El pasado sábado, 7 de octubre, a las 6 am, empezó a sonar una alarma en el teléfono que indicaba que se activaban las alertas en suelo israelí por cohetes lanzados desde Gaza. Y mi WhatsApp se llenó de mensajes de Hala y Fatma, trabajadoras de mi organización, mujeres gazatíes, angustiadas. Preguntaban: ¿sabéis lo que está pasando? ¿Tenéis algún mensaje de Naciones Unidas? Oímos muchas explosiones, tenemos miedo, no entendemos qué sucede. A las 7 de la mañana, ya estábamos alucinando con las noticias que llegaban y tratando de entender la situación. La dimensión de lo que estaba ocurriendo era imposible de medir y no se parecía a nada de lo que yo había presenciado en el tiempo que residí en Jerusalén ni en los años posteriores. Era horrible.

Ya en el taxi camino a Jordania, estábamos en fila, parados ante un checkpoint en los coches y autobuses llenos de palestinos en dirección a Jordania. En media hora, la situación se había descontrolado por completo. No tengo un buen registro de todos los acontecimientos. Había muchos mensajes, llamadas y comunicaciones. No podía decidir por mí misma qué hacer; no tenía la información necesaria. Y, mientras tanto, llegaban noticias sobre el secuestro de israelíes, las muertes de civiles, los cohetes, los mensajes de alerta y el horror de lo que estaba sucediendo.

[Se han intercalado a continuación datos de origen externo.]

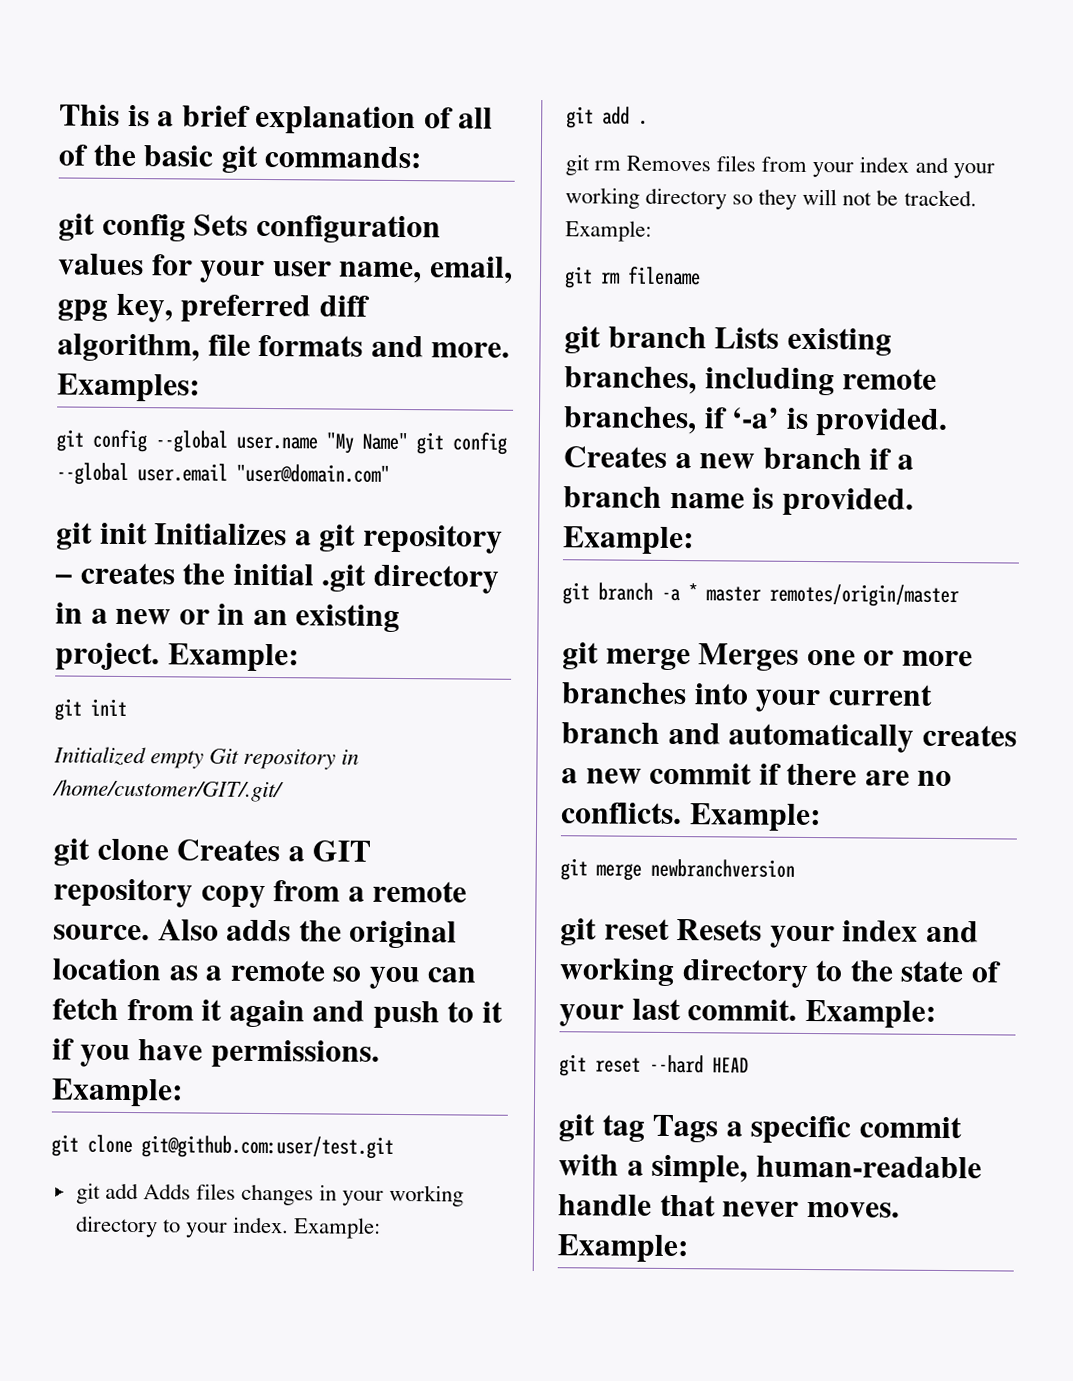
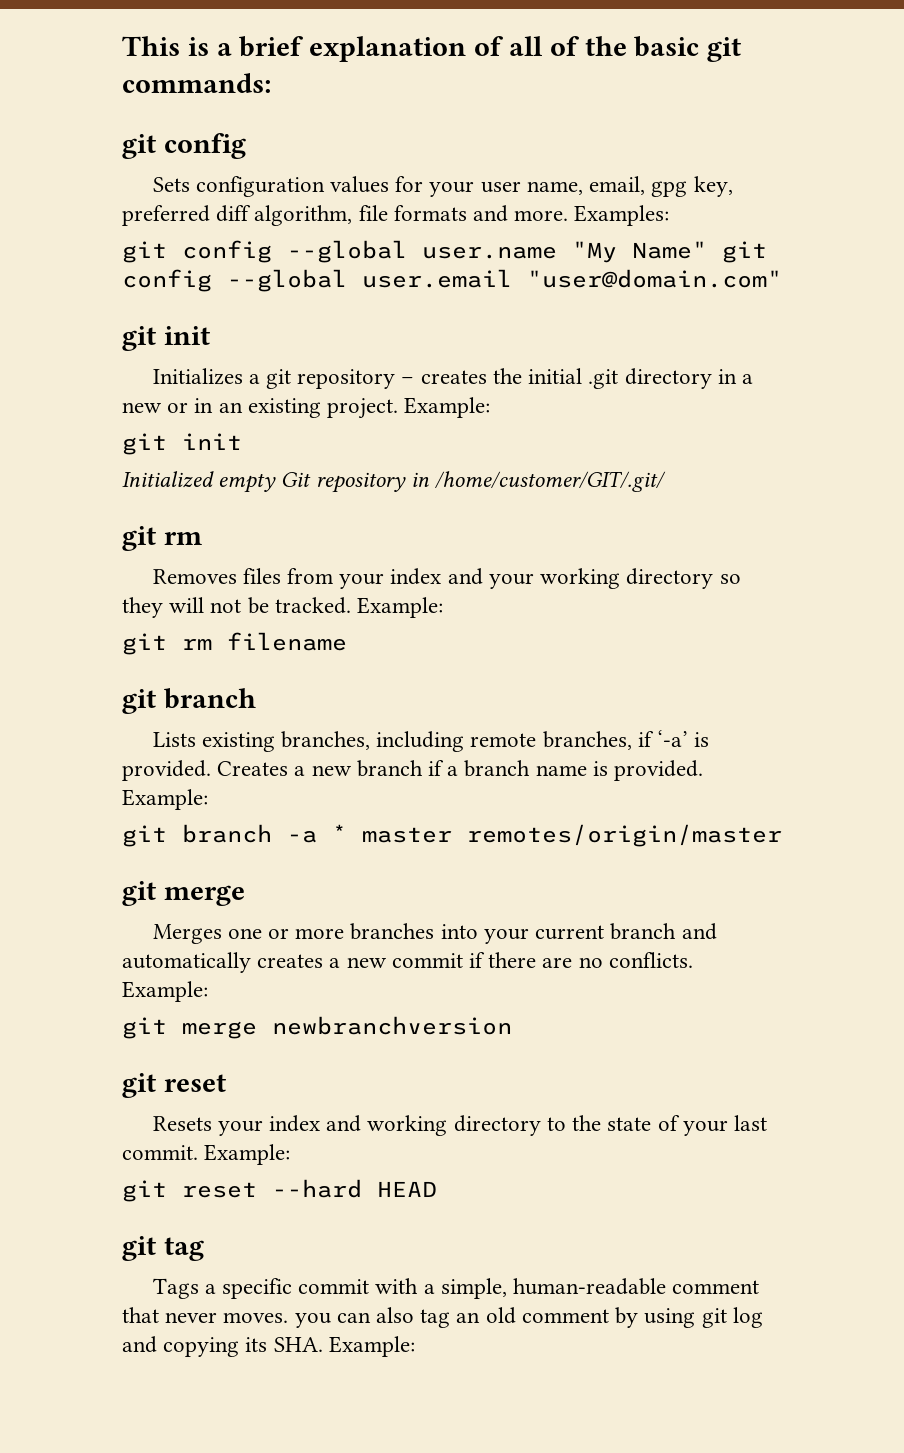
  This is a brief explanation of all of the basic git commands:
- git config Sets configuration values for your user name, email, gpg key, preferred diff algorithm, file formats and more.
+ git config
+ Sets configuration values for your user name, email, gpg key, preferred diff algorithm, file formats and more.
  git config --global user.name "My Name" git config --global user.email "user@domain.com"
- git init Initializes a git repository – creates the initial .git directory in a new or in an existing project.
+ git init
+ Initializes a git repository – creates the initial .git directory in a new or in an existing project.
  Initialized empty Git repository in /home/customer/GIT/.git/
- git clone Creates a GIT repository copy from a remote source. Also adds the original location as a remote so you can fetch from it again and push to it if you have permissions. Example:
- git clone git@github.com:user/test.git
- git add Adds files changes in your working directory to your index. Example:
- git add .
- git rm Removes files from your index and your working directory so they will not be tracked.
+ git rm
+ Removes files from your index and your working directory so they will not be tracked.
  git rm filename
- git branch Lists existing branches, including remote branches, if ‘-a’ is provided.
+ git branch
+ Lists existing branches, including remote branches, if ‘-a’ is provided.
  git branch -a * master remotes/origin/master
- git merge Merges one or more branches into your current branch and automatically creates a new commit if there are no conflicts.
+ git merge
+ Merges one or more branches into your current branch and automatically creates a new commit if there are no conflicts.
  git merge newbranchversion
- git reset Resets your index and working directory to the state of your last commit.
+ git reset
+ Resets your index and working directory to the state of your last commit.
- git tag Tags a specific commit with a simple, human-readable handle that never moves. Example:
+ git tag
+ Tags a specific commit with a simple, human-readable comment that never moves. you can also tag an old comment by using git log and copying its SHA. Example:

En minutos, llegar a Jericó para refugiarnos ya no era una opción porque el ejército israelí lo había cerrado. Las Naciones Unidas indicaban que había disparos de colonos israelíes a vehículos palestinos en las carreteras de Cisjordania y que se debía evitar cualquier movimiento. Ya se había dado la instrucción de permanecer dentro de casa y buscar refugio debido a los cohetes lanzados desde Gaza. Las sirenas sonaban, se escuchó una explosión en Beit Jala (Belén) y más explosiones cerca de Ramala. Mis compañeras palestinas lloraban y mandaban mensajes de voz al grupo del equipo.

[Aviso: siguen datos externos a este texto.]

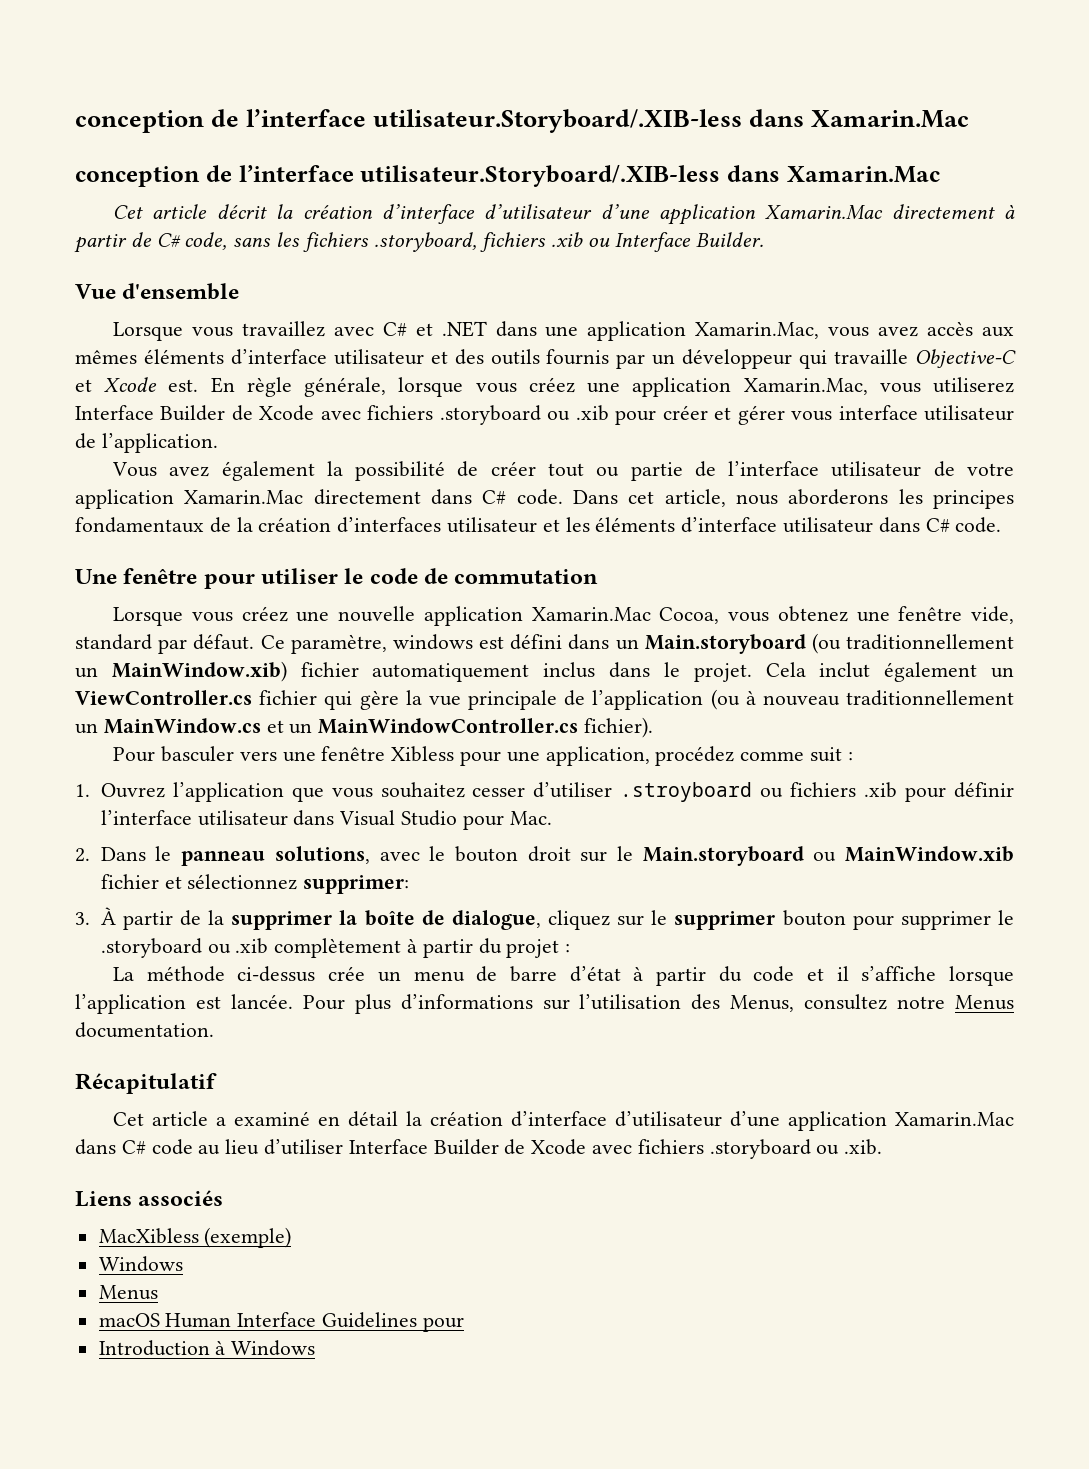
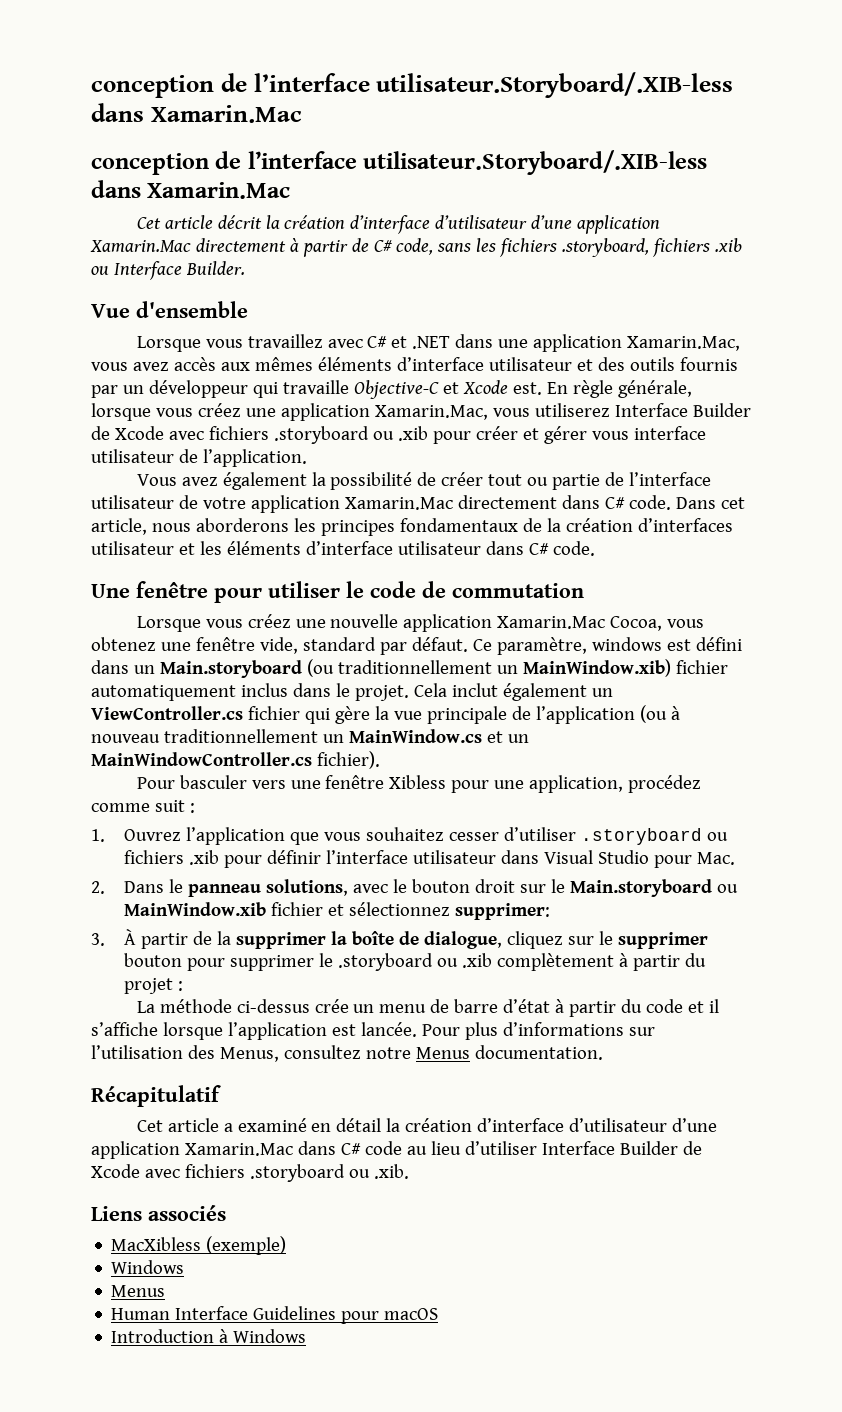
- 1. Ouvrez l’application que vous souhaitez cesser d’utiliser .stroyboard ou fichiers .xib pour définir l’interface utilisateur dans Visual Studio pour Mac.
+ 1. Ouvrez l’application que vous souhaitez cesser d’utiliser .storyboard ou fichiers .xib pour définir l’interface utilisateur dans Visual Studio pour Mac.
- macOS Human Interface Guidelines pour
+ Human Interface Guidelines pour macOS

Llegaron más llamadas, más mensajes y más nervios. Finalmente, confiamos en que nuestros pasaportes nos permitirían entrar en una Jerusalén que ya estaba bloqueada. Y así fue. Ya en Jerusalén, los colegios palestinos estaban enviando a los niños a casa, la gente cerraba sus tiendas y buscaba refugio. Algunos grupos celebraban los ataques, otros miraban al cielo con estupefacción. La confusión era abrumadora. Pero conseguí llegar de vuelta a la casa de mi compañera.

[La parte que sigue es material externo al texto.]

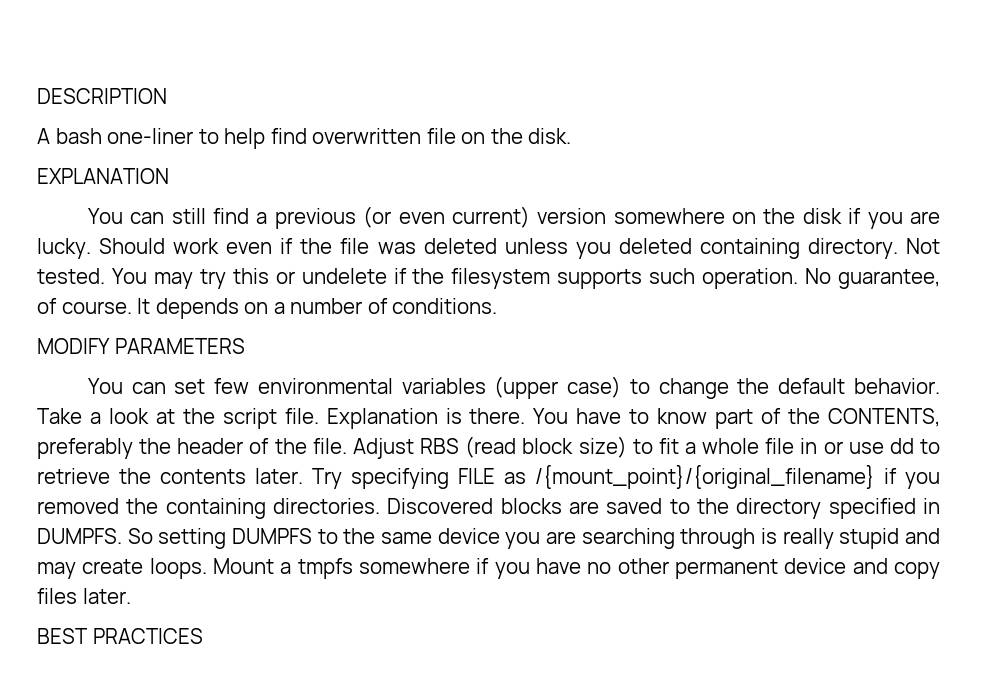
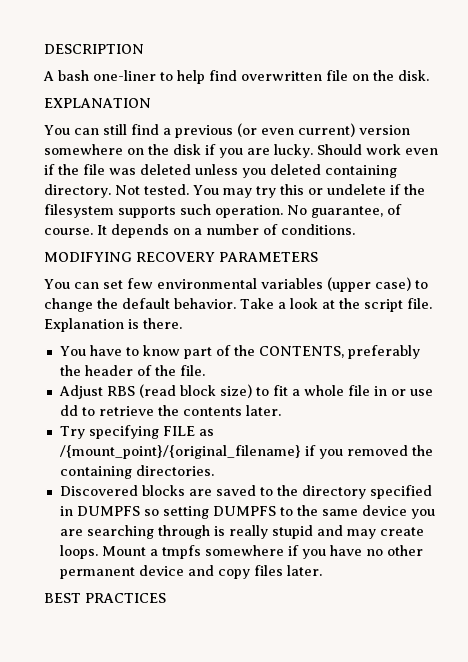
- MODIFY PARAMETERS
+ MODIFYING RECOVERY PARAMETERS
- Explanation is there. You have to know part of the CONTENTS, preferably the header of the file. Adjust RBS (read block size) to fit a whole file in or use dd to retrieve the contents later. Try specifying FILE as /{mount_point}/{original_filename} if you removed the containing directories. Discovered blocks are saved to the directory specified in DUMPFS. So setting DUMPFS to the same device you are searching through is really stupid and may create loops.
+ Explanation is there.
+ You have to know part of the CONTENTS, preferably the header of the file.
+ Adjust RBS (read block size) to fit a whole file in or use dd to retrieve the contents later.
+ Try specifying FILE as /{mount_point}/{original_filename} if you removed the containing directories.
+ Discovered blocks are saved to the directory specified in DUMPFS so setting DUMPFS to the same device you are searching through is really stupid and may create loops.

Escribo estas líneas el lunes, 9 de octubre de 2023. Estoy a bordo de un avión desde Amán camino a Madrid. El mismo vuelo que debería haber tomado, pero ayer domingo. El sábado por la mañana todo se torció. Por un lado, pienso que lo que he vivido en los últimos dos días es insignificante en comparación con lo que está ocurriendo, pero, por otro, estoy sobrepasada. Creo que fue el miedo que pasé, saber que mi familia estaba sufriendo por mí, ver a las compañeras palestinas aterrorizadas muertas de miedo o las imágenes mismas de toda la violencia que se ha desencadenado. Ahora siento miedo, rabia e impotencia por saber que van a morir muchas personas inocentes. Pensar que es la misma historia de siempre y, al mismo tiempo, una nueva, más terrible y abrumadora. Y es saber que, una vez más, el mundo da la espalda a muchas personas inocentes. Cada vez más belicistas y que cada vez hay menos opciones de buscar la paz con deliberación y compromiso político.